The wild, wide open spaces of the north of Western Australia make a big impression. Eugenie Harris sends us a postcard from the Diocese of North West Australia.
Arriving in the Diocese of the North West, my first impression was of ‘Australia on steroids’. Everything seems extreme. We’ve got the busiest port, the hottest town, most isolated community, most dramatic gorges…and the list goes on, because the region effectively powers our nation.
This vast land area draws people from all over the world, people chasing their fortune, pursuing travel experiences or escaping unhappy life circumstances. And the Diocese of the North West welcomes them all, taking every opportunity to proclaim the good news of Jesus. We are truly ‘bringing the gospel to the nations’.
The Diocese—two million square kilometres and probably the biggest single land-based diocese in the world—was formed in 1910 as a ‘missionary diocese’. The first bishop was expected to fund his own position and the costs of his own administration. Consequently, the funds needed to fully ‘endow’ the new diocese never eventuated. Still today, the bishop is expected to fundraise for his own position and, with mostly small church congregations, the Diocese relies upon financial support from partners elsewhere for our church ministry.
The Anglican Church here is evangelical and stands on the shoulders of former bishops—most recently Bishop Tony Nichols and Bishop David Mulready. These men, along with the current Bishop Gary Nelson, have worked faithfully and tirelessly to recruit ministers who are gospel-focused, theologically-trained, Jesus-loving servants of the Word. No matter which church you enter, you will hear the Word preached faithfully, you’ll be invited to join a Bible study and pray, and you’ll be encouraged to trust the Lord Jesus and be equipped to serve him.
Though most of our congregations at any point in time remain small and poorly resourced, our mission reach is large. The communities are so transient that it’s common for the whole congregation to turn over within a couple of years. (Regular ministries are hard to sustain.) However, in this way, God has given us the privilege of sowing seeds for the kingdom which we pray and trust bear fruit elsewhere. If all the people who have been blessed by the ministry of this diocese stood shoulder to shoulder, there would be a great gathering.
Belinda would be among the crowd. As a young teacher in the outback, her closest Christian minister lived six hours away. Once a month he would arrive by motorbike, run a service for a couple of people and spend the night in a swag on the church floor. It was in the days before the internet and cheap communication, and this faithfulness spoke volumes to her. She credits this precious Christian fellowship with helping her persevere in the faith and endure the isolation.
Why, I wonder, is it so hard to recruit ministers to the North West? There are always churches without a minister, often for long periods of time. Former Bishop Tony reckoned he’d make 100 approaches for each appointment. Currently, the Karratha church is without a minister and Bishop Gary has had more than 40 knockbacks and counting. I guess there’s not the allure of serving God overseas. There’s no excitement of learning new language, culture or customs. It’s just outback Australia, with incredible isolation (it’s cheaper to travel overseas that fly to the NW), extreme heat (most days over 39 degrees in Kununurra Oct-Jan) and an assortment of odd characters.

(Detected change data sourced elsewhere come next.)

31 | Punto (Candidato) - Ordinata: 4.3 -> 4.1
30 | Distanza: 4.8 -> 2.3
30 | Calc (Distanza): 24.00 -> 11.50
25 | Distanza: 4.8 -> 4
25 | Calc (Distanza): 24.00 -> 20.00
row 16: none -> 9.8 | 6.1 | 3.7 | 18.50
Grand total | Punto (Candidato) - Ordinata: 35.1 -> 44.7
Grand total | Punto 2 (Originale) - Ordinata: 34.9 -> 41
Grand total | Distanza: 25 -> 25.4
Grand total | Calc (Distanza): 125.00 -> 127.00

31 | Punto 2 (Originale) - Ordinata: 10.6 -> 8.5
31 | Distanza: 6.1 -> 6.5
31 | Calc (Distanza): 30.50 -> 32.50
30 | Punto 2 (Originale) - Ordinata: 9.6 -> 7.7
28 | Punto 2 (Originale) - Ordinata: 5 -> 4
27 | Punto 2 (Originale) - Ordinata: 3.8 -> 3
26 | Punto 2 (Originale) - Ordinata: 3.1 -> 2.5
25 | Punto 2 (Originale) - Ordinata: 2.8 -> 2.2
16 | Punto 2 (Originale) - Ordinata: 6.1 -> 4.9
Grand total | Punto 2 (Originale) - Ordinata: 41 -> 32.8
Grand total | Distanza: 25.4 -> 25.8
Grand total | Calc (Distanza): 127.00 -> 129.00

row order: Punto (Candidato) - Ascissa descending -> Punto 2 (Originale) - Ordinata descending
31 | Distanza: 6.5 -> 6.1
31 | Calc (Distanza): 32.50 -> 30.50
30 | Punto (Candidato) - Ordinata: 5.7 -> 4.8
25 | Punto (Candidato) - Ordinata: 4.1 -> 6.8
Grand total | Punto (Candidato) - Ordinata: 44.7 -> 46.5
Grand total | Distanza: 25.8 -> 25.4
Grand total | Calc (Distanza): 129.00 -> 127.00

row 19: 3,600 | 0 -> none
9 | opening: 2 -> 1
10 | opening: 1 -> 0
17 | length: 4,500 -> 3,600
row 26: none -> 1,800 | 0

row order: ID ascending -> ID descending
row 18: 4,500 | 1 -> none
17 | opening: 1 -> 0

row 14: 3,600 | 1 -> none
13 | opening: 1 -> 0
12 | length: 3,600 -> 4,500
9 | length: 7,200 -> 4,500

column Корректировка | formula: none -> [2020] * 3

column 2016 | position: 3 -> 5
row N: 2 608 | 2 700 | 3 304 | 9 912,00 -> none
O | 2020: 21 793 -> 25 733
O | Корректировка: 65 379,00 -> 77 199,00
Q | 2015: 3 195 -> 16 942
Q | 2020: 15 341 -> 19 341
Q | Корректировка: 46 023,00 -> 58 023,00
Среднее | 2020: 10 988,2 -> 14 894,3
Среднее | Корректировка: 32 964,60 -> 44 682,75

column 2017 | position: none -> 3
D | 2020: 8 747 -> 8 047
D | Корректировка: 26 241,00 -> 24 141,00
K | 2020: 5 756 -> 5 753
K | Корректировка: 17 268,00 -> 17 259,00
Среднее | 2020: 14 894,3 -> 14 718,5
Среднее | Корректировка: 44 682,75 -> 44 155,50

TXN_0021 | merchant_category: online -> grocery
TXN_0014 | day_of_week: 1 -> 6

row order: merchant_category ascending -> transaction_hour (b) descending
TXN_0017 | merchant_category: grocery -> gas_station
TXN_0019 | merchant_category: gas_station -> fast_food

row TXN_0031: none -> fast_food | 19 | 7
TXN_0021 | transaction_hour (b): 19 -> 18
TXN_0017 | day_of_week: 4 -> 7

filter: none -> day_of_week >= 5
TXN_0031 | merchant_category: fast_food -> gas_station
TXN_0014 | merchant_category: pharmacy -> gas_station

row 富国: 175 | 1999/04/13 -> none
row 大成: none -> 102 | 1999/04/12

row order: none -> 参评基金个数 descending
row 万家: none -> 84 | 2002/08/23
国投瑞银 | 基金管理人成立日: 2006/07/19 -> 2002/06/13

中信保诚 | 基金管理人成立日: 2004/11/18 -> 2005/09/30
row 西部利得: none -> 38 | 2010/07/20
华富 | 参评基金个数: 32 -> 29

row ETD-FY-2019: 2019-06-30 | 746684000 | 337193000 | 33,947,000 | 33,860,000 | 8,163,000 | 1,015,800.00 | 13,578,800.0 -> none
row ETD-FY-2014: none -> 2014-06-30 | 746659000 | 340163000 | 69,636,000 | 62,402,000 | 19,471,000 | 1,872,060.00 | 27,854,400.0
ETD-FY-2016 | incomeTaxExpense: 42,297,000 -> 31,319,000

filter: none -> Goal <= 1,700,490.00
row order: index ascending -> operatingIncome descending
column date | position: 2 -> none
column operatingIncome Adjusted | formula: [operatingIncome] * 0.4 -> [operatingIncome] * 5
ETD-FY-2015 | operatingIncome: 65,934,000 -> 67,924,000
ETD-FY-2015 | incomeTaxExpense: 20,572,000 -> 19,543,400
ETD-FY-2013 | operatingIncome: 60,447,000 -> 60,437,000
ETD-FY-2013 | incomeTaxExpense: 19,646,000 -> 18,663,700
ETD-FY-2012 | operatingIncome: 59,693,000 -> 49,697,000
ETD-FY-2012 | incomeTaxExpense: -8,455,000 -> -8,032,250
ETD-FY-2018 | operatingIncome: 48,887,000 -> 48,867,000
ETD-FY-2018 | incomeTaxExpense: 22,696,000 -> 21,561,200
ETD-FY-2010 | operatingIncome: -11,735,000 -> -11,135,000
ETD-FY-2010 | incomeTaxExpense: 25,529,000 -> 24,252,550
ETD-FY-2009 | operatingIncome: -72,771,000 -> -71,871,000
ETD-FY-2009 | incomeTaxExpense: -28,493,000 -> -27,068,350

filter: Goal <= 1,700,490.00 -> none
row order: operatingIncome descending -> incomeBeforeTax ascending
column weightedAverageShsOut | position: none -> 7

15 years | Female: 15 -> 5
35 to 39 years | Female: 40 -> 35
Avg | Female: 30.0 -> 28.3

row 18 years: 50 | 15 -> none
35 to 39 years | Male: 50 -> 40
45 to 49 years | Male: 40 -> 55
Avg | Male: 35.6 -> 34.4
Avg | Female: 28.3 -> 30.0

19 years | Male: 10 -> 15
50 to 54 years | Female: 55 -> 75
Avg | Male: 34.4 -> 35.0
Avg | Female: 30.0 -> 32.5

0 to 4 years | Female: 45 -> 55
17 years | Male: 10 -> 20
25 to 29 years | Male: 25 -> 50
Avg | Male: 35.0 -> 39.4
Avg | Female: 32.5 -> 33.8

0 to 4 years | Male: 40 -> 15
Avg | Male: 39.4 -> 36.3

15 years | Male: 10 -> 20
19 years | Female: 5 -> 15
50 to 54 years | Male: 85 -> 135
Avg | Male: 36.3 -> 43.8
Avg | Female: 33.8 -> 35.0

Nevertheless, there are many joys and I am encouraged by the strategic role of the Anglican Church in these towns. In a number of places the church has the only full-time, theologically trained minister, which provides important opportunities for faithful gospel proclamation to regional Australia. A full picture of ministry in the North West Anglican Church must include mention of two other key ministries—ministry to Aboriginal communities and ministry to seafarers.
There’s a growing ministry in West Kimberley with CMS Missionaries Chris and Karen Webb working in the Broome Parish. Aboriginal people are coming to know Christ and finding freedom and hope in the cross in miraculous ways. Efforts are beginning to increase ministry in the East Kimberley and the Pilbara region.
More than 6500 international seafarers a month visit Mission to Seafarers centres at Geraldton, Port Hedland and Dampier. The chaplains provide seafarers with care and love, sharing the gospel and the Scriptures with men who are often away from home for months at a time.
A friend told me it’s wise to avoid personal topics early in a friendship in the North West. That’s because a number of people find their way here as a result of family dysfunction, trouble or tragedy. ‘Where’s a good place to go on the weekend?’ is a much better question than ‘What brought you here?’ It’s a reminder that we are all broken people who need Jesus to bring forgiveness, healing and salvation. The Anglican Church in the North West is an excellent place to come and meet the Saviour.